Compilation album by Paul McCartney
- Released: 10 June 2016
- Recorded: 1970–2013
- Genre: Rock
- Length: 150:01 (Standard edition) 157:34 (Vinyl edition) 257:13 (Deluxe edition)
- Label: Concord Music Group
- Producers: Paul McCartney; Linda McCartney; Youth; Nigel Godrich; Paul Epworth; George Martin; Chris Thomas;

Paul McCartney chronology
| New (2013) | Pure McCartney (2016) | Egypt Station (2018) |

= Pure McCartney (Paul McCartney album) =

Pure McCartney is the fourth compilation album by Paul McCartney, released on 10 June 2016. It features mostly solo material but also includes tracks recorded with Wings and the Fireman.

==Background==
The album was first teased in late March 2016 by cryptic video posts placed on McCartney's Facebook and Twitter pages. He also says: There are no cover versions, which may be in line with the "pure" concept.
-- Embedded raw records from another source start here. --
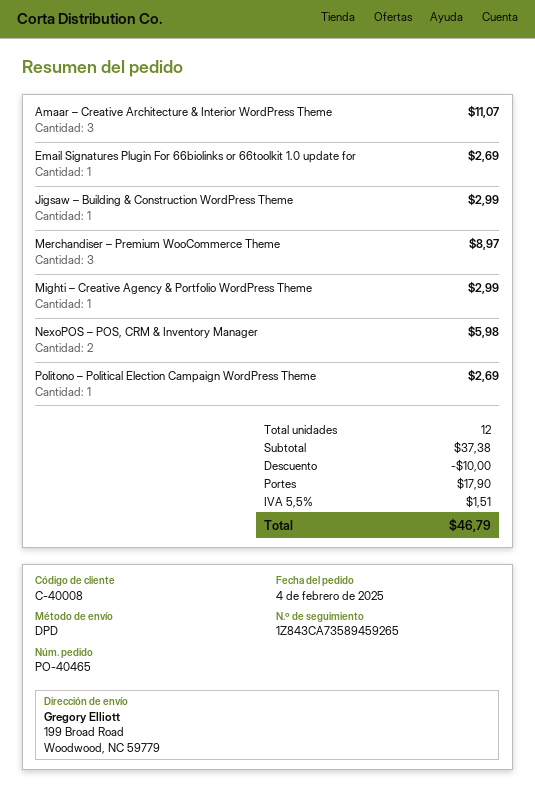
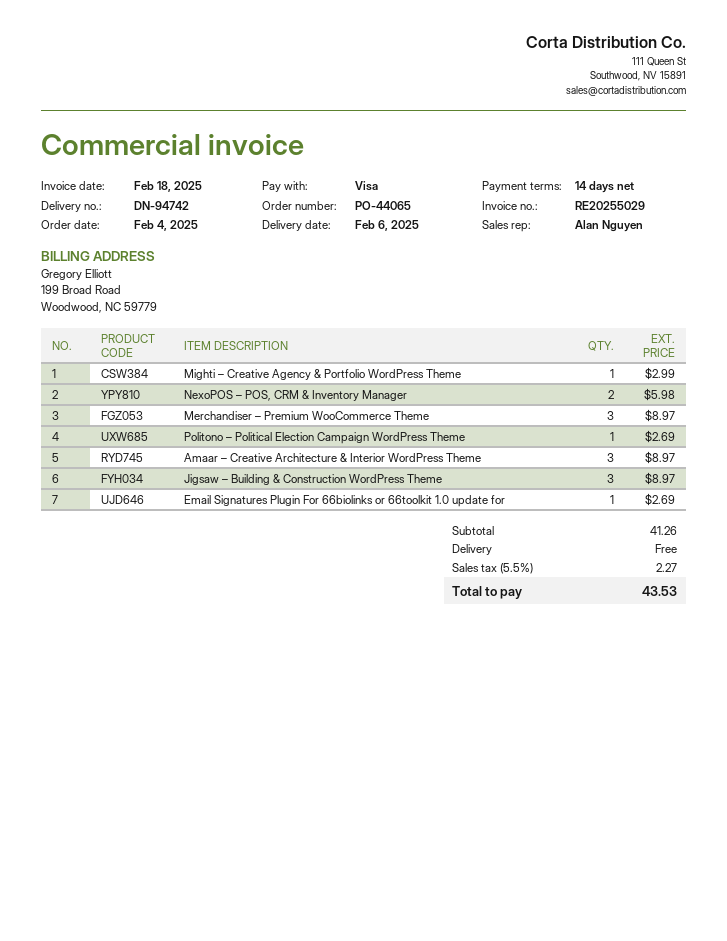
order number: PO-40465 -> PO-44065
Amaar – Creative Architecture & Interior WordPress Theme: 3 for 11.07 -> 3 for 8.97
Jigsaw – Building & Construction WordPress Theme: 1 for 2.99 -> 3 for 8.97
subtotal: 37.38 -> 41.26
discount: 10.00 -> none
shipping: 17.90 -> 0.00
tax: 5.5% = 1.51 -> 5.5% = 2.27
total: 46.79 -> 43.53

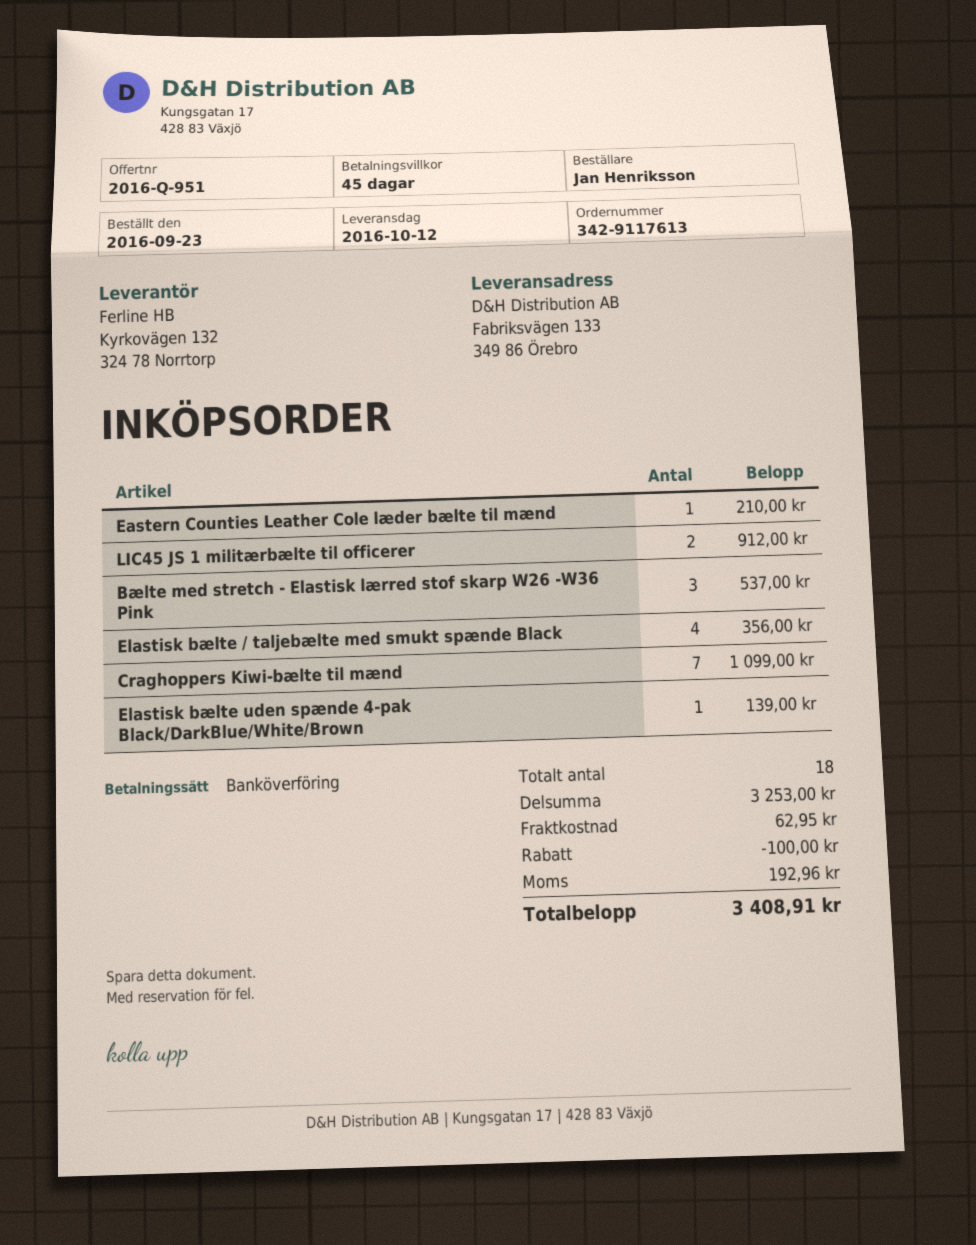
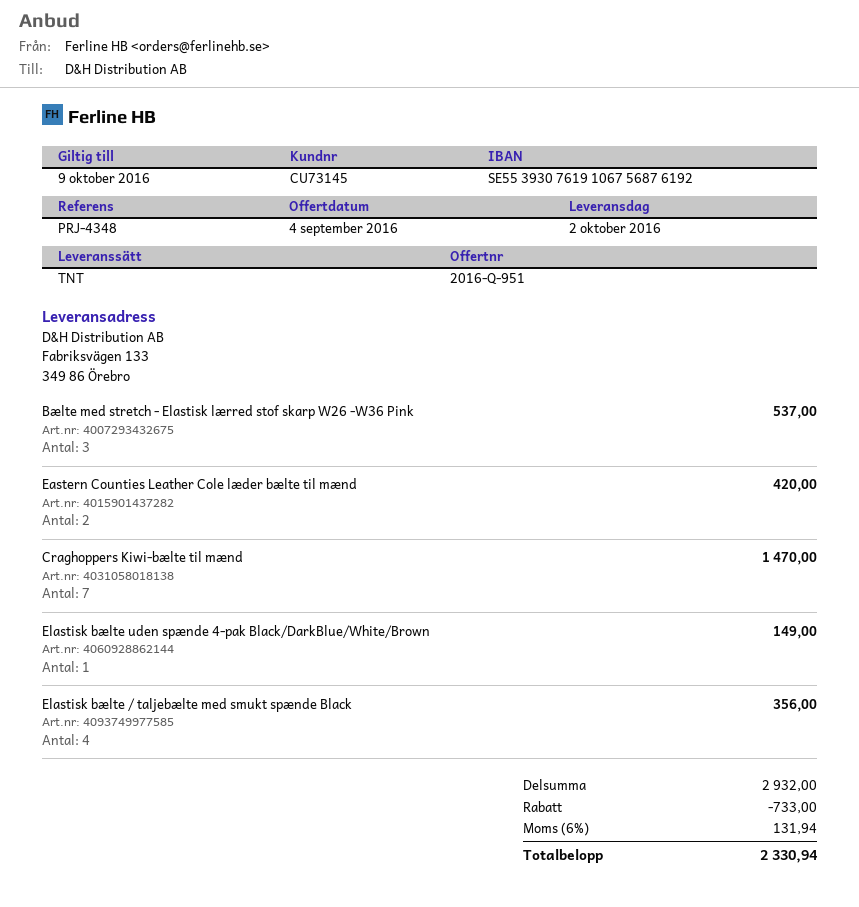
delivery date: 2016-10-12 -> 2016-10-02
Eastern Counties Leather Cole læder bælte til mænd: 1 for 210.00 -> 2 for 420.00
LIC45 JS 1 militærbælte til officerer: 2 for 912.00 -> none
Craghoppers Kiwi-bælte til mænd: 7 for 1099.00 -> 7 for 1470.00
Elastisk bælte uden spænde 4-pak Black/DarkBlue/White/Brown: 1 for 139.00 -> 1 for 149.00
subtotal: 3253.00 -> 2932.00
discount: 100.00 -> 733.00
shipping: 62.95 -> none
tax: 192.96 -> 131.94
total: 3408.91 -> 2330.94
When the album was announced by McCartney on 31 March 2016, he downplayed the use of "career" in describing the collection, rather referring to it as representative of a "musical adventure". He also noted he and his team compiled the tracks for the alternate track listings "with nothing else in mind other than having something fun to listen to" in different settings.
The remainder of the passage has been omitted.